_TASK BRIEF:_ When you find the line with "167 | Temp_Mean (deg) 2: 14.9 -> 15.0" among the records below, reproduce it and each line after it exactly, ending with the line with "row 205: none -> 15.0 | 1027.32".

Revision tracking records
▬▬▬▬▬▬▬▬▬▬

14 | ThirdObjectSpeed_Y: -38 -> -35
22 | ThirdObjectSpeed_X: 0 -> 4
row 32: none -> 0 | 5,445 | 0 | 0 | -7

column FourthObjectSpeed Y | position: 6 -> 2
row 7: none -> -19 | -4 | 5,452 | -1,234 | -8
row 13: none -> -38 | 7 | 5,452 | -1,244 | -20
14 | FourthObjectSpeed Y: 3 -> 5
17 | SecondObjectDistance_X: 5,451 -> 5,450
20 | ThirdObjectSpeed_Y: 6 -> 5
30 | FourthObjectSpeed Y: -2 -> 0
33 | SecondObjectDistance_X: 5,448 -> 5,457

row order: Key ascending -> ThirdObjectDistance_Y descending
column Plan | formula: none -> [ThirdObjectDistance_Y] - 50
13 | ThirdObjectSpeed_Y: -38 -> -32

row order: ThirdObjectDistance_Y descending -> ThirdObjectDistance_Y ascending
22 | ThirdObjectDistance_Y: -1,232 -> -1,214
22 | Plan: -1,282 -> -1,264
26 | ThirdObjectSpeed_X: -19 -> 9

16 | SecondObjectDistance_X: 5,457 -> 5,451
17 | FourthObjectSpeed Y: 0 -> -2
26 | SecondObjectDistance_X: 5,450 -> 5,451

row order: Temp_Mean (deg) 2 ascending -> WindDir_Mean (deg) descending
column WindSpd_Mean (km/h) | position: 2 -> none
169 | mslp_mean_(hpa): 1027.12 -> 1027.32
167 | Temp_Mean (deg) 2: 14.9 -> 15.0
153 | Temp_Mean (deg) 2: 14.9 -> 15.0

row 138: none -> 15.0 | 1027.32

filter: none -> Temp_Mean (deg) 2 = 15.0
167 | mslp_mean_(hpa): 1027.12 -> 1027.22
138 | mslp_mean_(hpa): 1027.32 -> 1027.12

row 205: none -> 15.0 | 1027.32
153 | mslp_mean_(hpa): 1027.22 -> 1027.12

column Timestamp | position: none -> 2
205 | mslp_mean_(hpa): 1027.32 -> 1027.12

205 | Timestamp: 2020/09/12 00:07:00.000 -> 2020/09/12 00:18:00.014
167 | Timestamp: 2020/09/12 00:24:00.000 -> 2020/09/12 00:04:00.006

▬▬▬▬▬▬▬▬▬▬

_RESPONSE FOR THIS EXERCISE:_
167 | Temp_Mean (deg) 2: 14.9 -> 15.0
153 | Temp_Mean (deg) 2: 14.9 -> 15.0

row 138: none -> 15.0 | 1027.32

filter: none -> Temp_Mean (deg) 2 = 15.0
167 | mslp_mean_(hpa): 1027.12 -> 1027.22
138 | mslp_mean_(hpa): 1027.32 -> 1027.12

row 205: none -> 15.0 | 1027.32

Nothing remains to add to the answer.